A free newspaper in the East Midlands has undergone a radical rebrand to bring it into line with its sister daily.

The Express series of free titles has been published from the same offices as the Derby Telegraph since the 1980s.

Now it has been renamed Telegraph Lite and given a similar design to its daily stablemate.

Telegraph editor Steve Hall explained that the idea was to take advantage of the strength of the Telegraph brand throughout the local area.

Said Steve: “The Express has been in place for a number of years but as far as I was concerned its branding was nowhere near as strong as the Telegraph’s branding in the area.

“We were very keen to make sure we leveraged the power of the Telegraph through it.

“We’ve changed it to incorporate the Telegraph much more into its branding and incorporate the ethos of the paid-for newspaper into the free, so it looks very similar and some of the main platforms are reflected in Telegraph Lite.”

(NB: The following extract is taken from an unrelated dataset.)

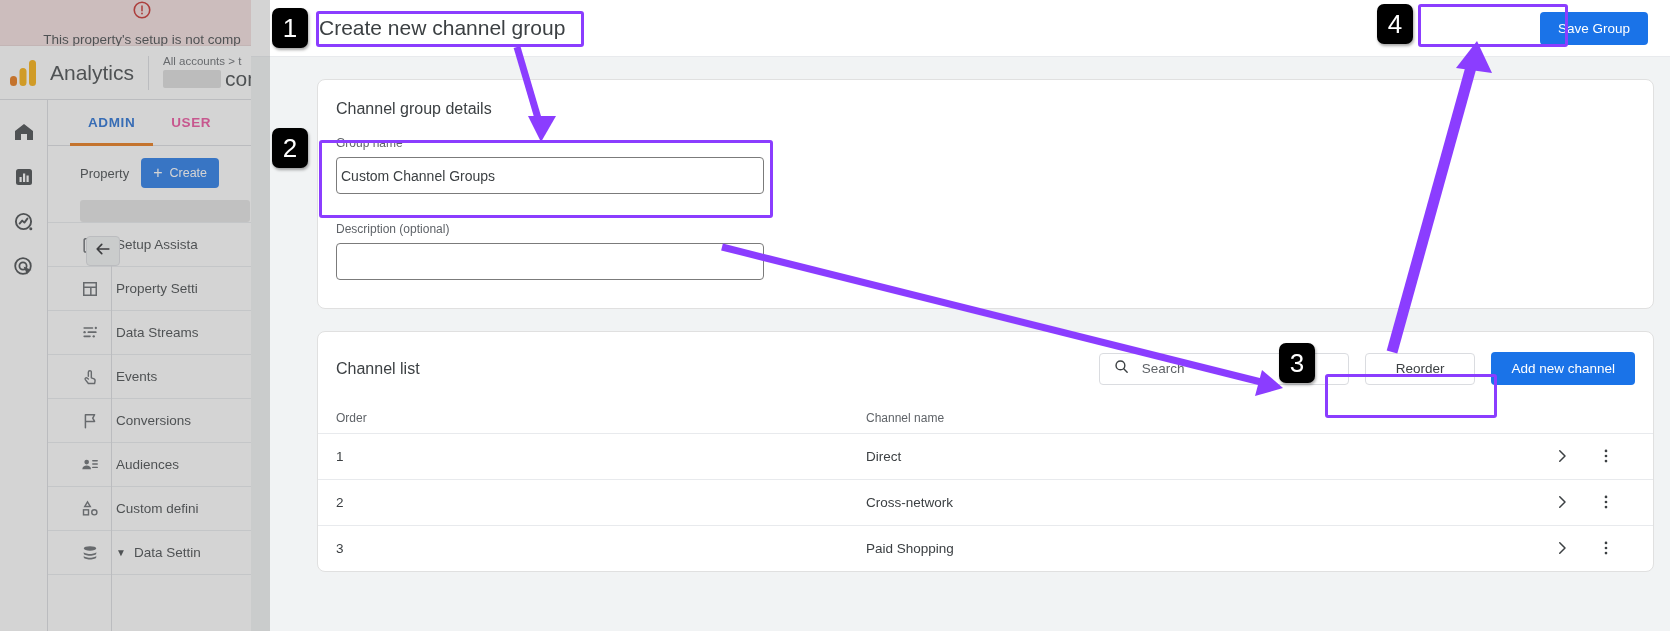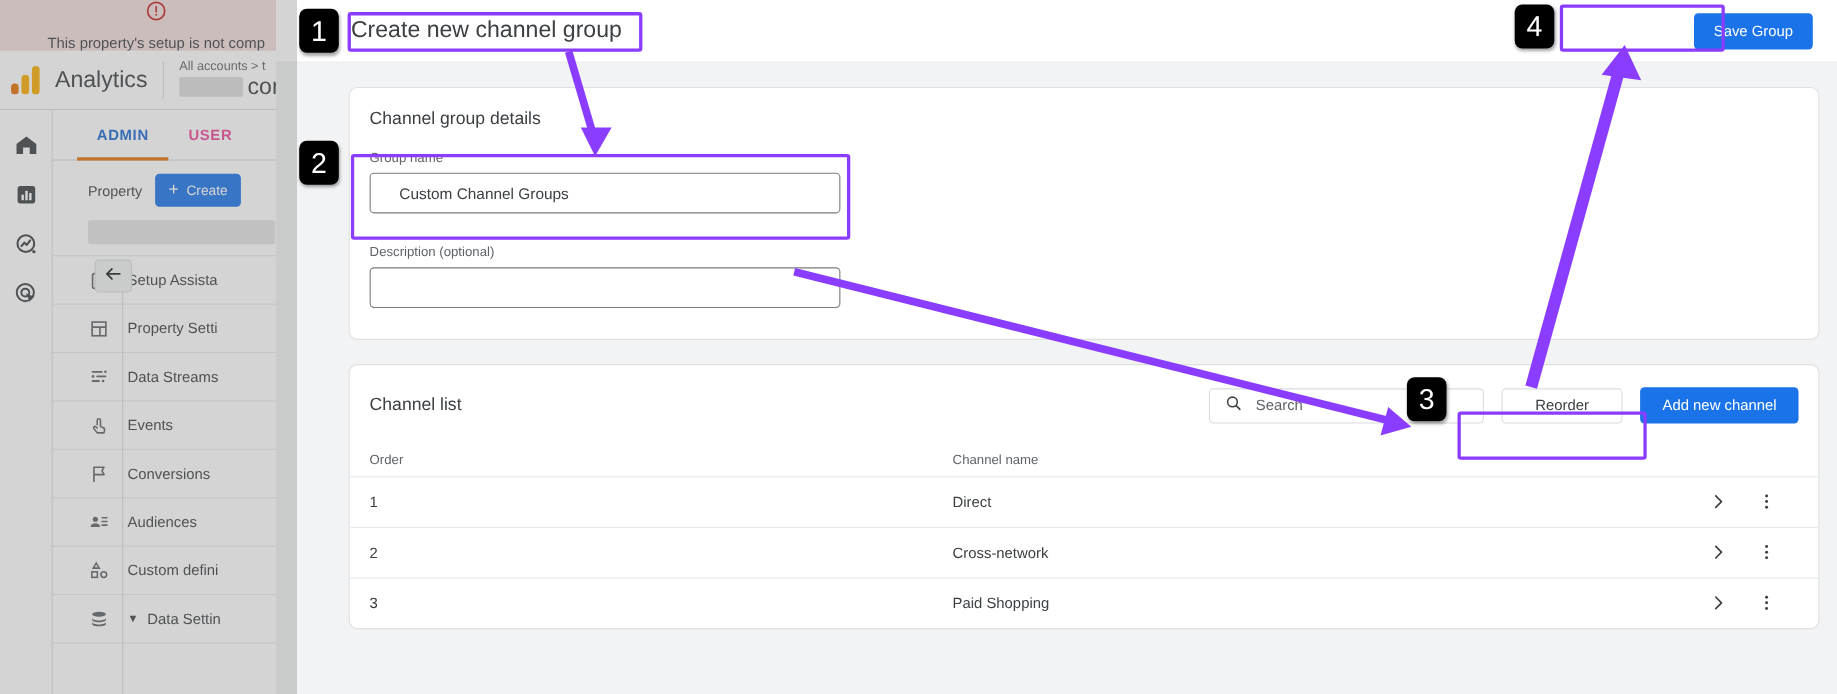"Custom Channel Groups" .field-input { padding-left: 26px -> 4px }
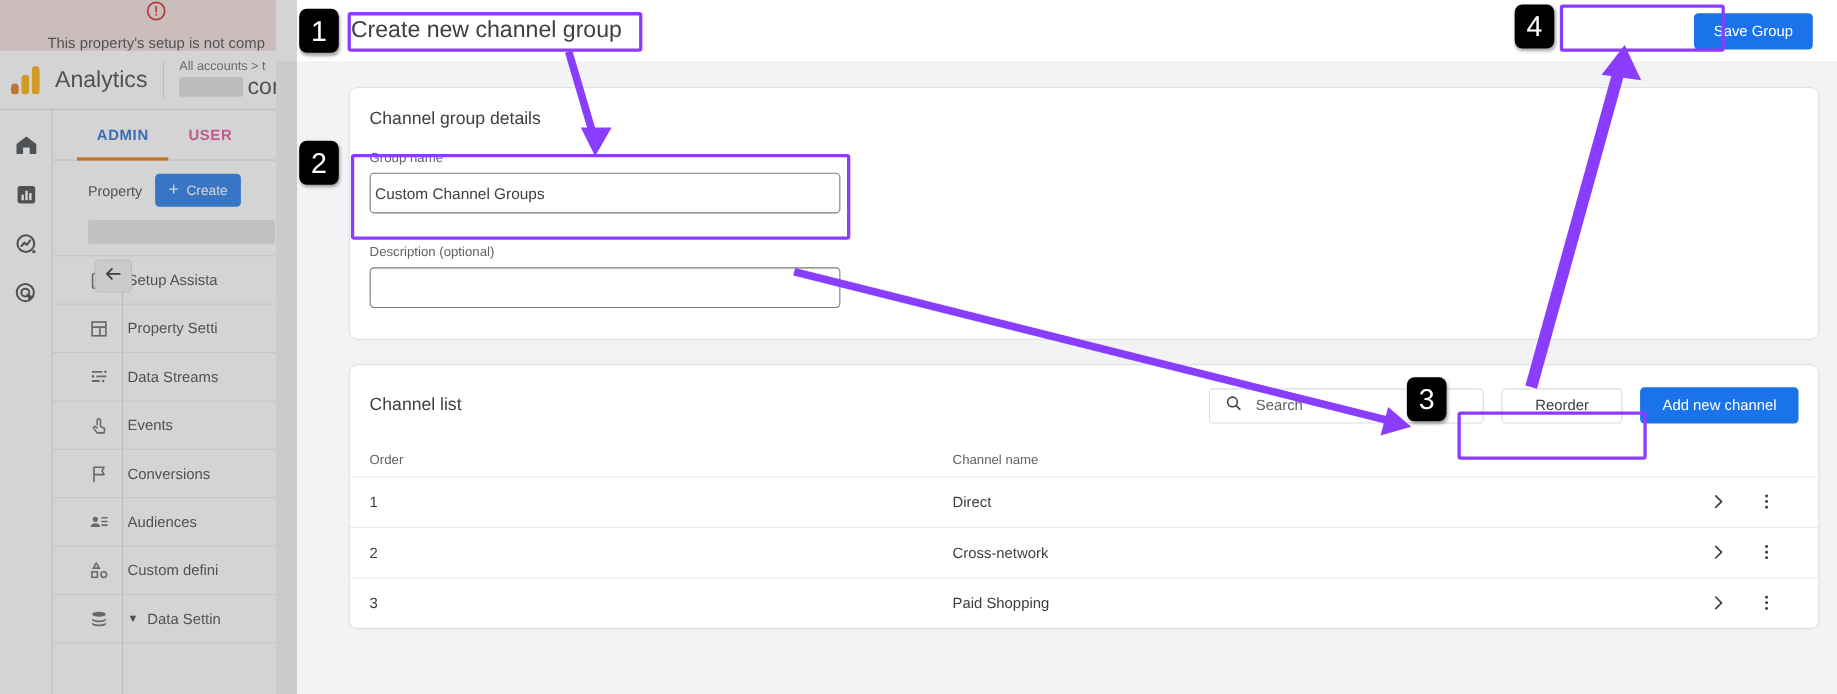"Setup Assista" .menu-list { margin-top: 10px -> 0 }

Steve added: “It’s a quality product within its own right and it gives us increased profile within some of our secondary areas.”

Telegraph Lite will have a print run of around 70,000 and will be distributed free in outlying areas of Derby and surrounding towns and villages.

The company claims it will give them a combined weekly readership of 220,000 when taken together with the Telegraph’s current daily sale of 30,715.

The Express, then edited by Patrick O’Connor, became renowned during the 1980s and early 1990s as a training ground for young reporters.

All Derby Telegraph trainees had to spend a three-month stint on the free paper with a brief to scoop their colleagues on the daily title.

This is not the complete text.